Problem to solve. From the entries below, output the line with "user can access." and each following line up to and including the line with "by default and", exactly as written.

Before-and-after change records
□ □ □
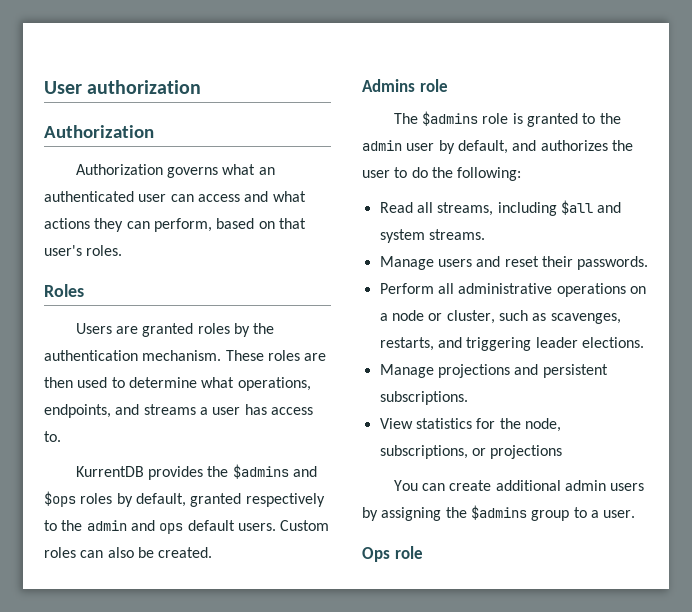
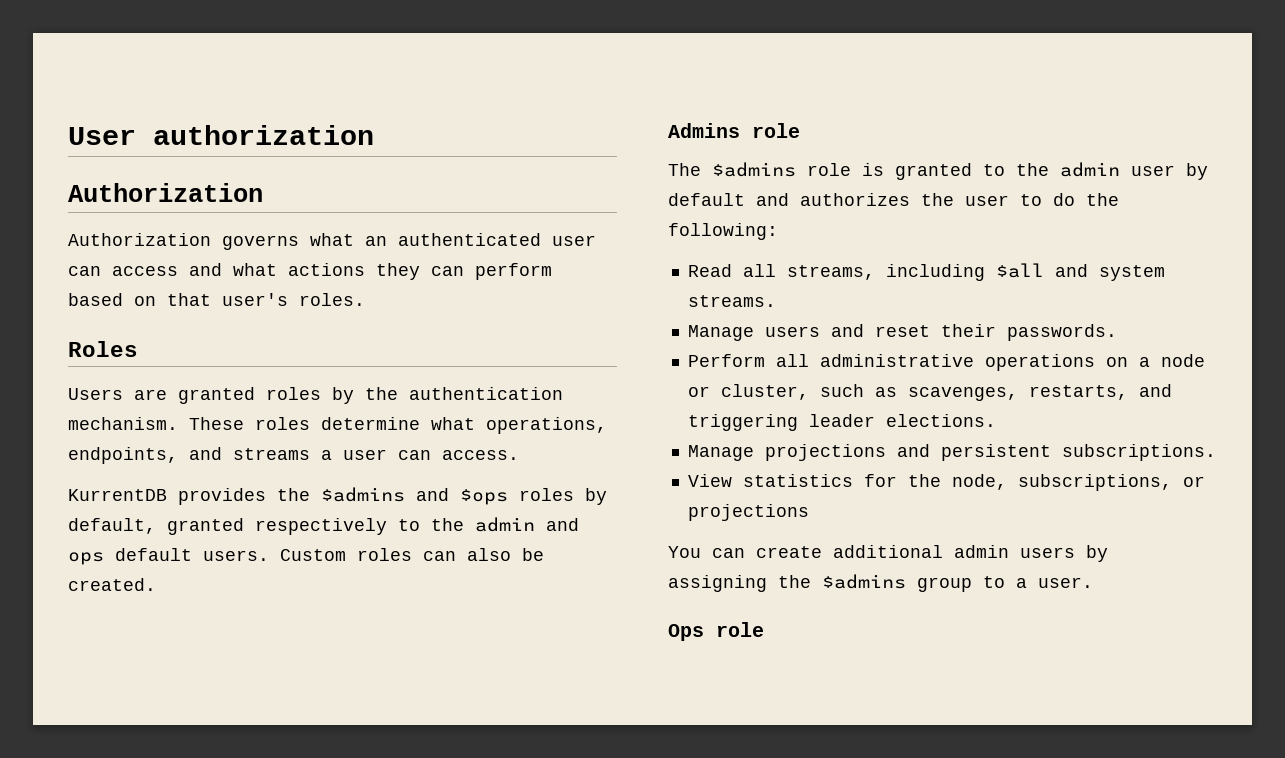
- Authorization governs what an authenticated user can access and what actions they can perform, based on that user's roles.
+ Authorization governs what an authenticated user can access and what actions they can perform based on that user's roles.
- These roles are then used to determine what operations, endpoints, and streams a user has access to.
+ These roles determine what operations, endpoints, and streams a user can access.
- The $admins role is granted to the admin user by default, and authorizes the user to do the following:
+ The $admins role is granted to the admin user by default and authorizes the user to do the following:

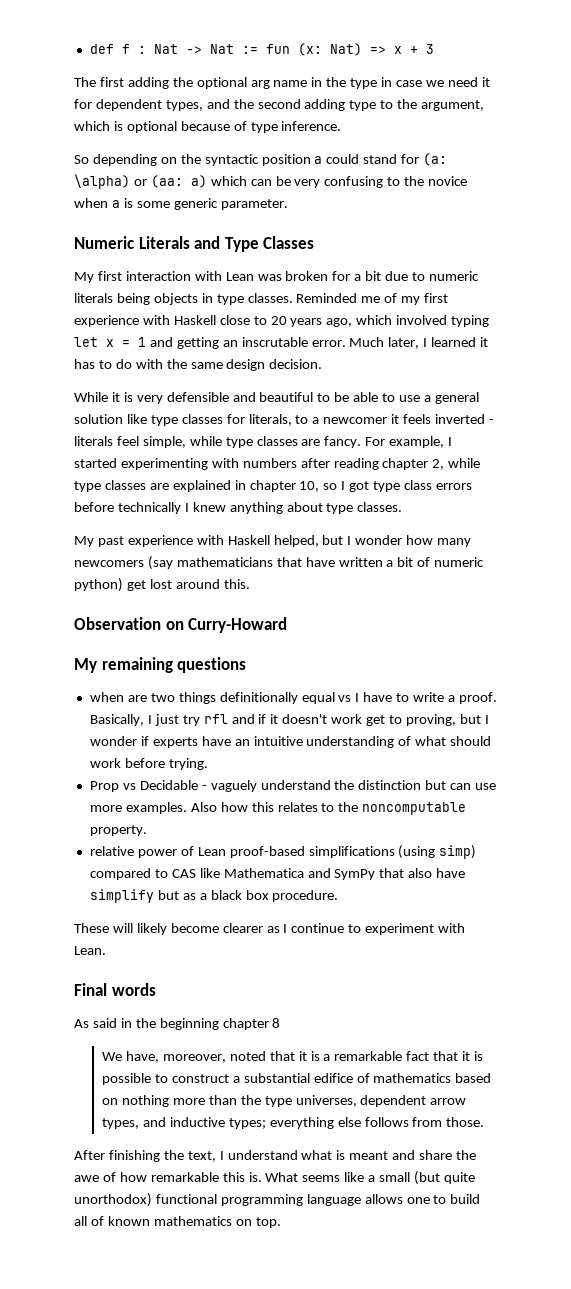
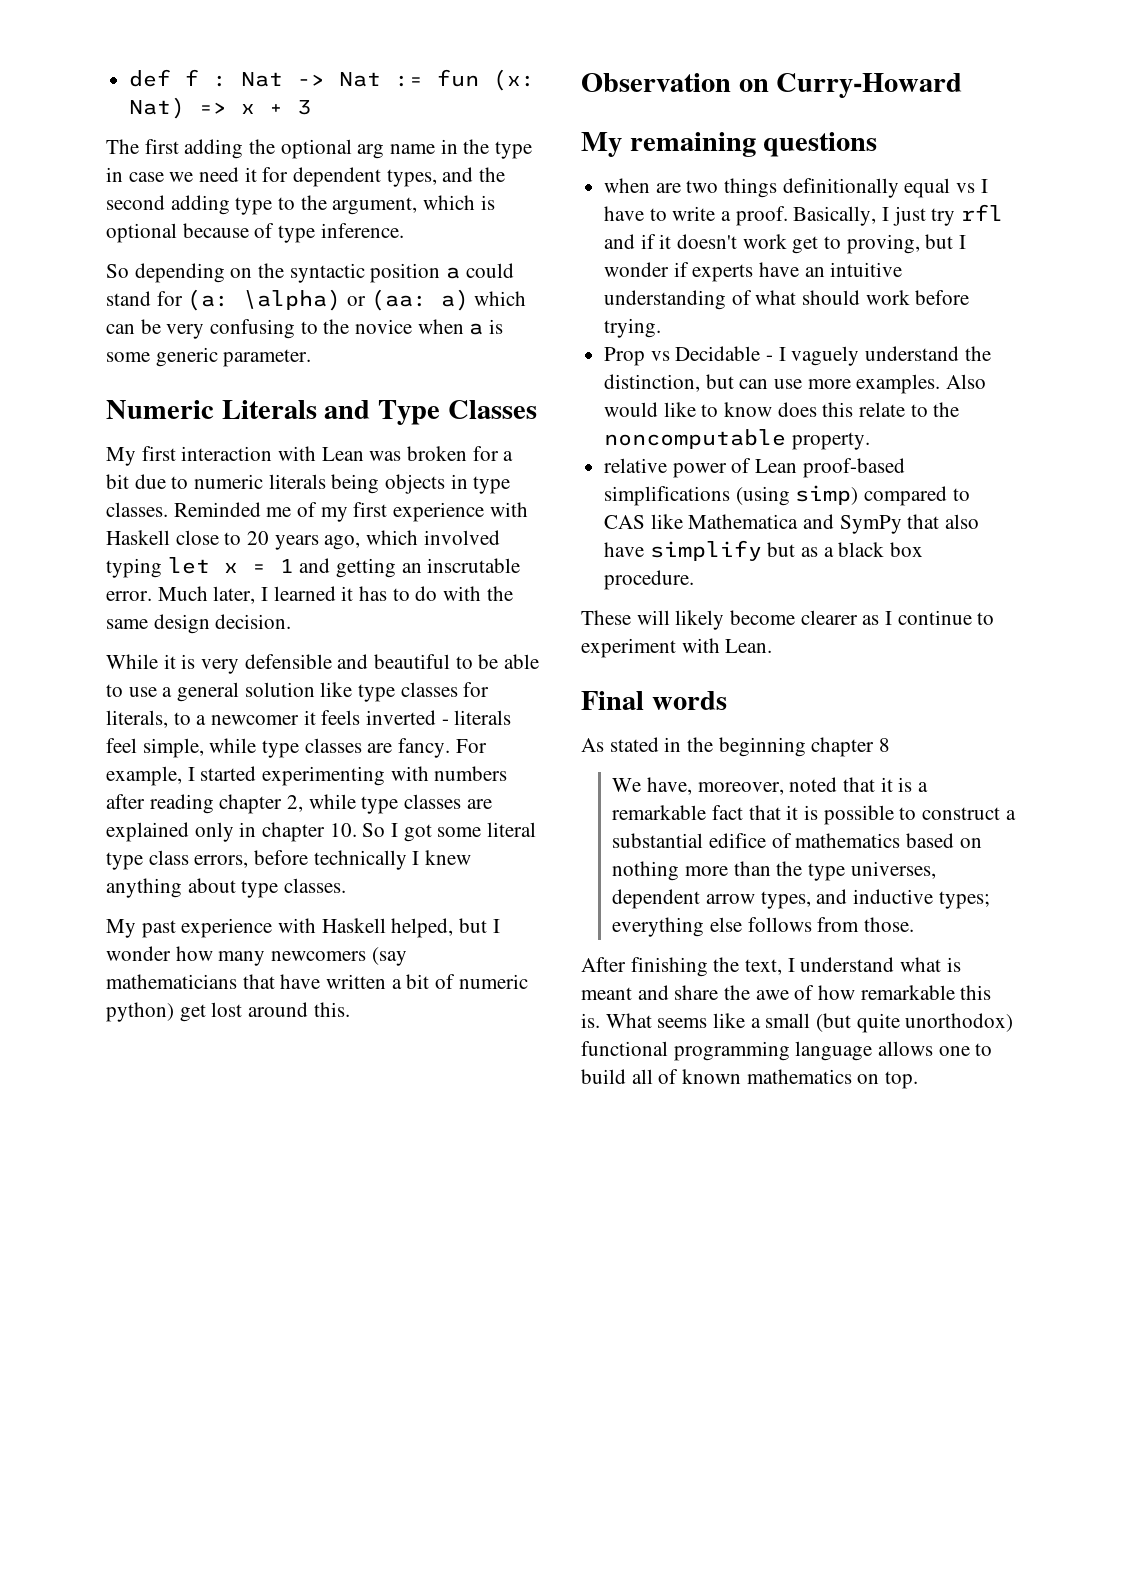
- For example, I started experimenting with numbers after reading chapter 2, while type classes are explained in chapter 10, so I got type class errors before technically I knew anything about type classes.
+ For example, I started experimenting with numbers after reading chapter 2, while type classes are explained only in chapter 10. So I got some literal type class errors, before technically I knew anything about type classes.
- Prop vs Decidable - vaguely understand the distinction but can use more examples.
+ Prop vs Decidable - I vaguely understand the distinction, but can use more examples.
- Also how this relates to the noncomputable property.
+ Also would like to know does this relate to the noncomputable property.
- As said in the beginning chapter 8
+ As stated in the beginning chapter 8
□ □ □
Response to the exercise.
+ These roles determine what operations, endpoints, and streams a user can access.
- The $admins role is granted to the admin user by default, and authorizes the user to do the following:
+ The $admins role is granted to the admin user by default and authorizes the user to do the following:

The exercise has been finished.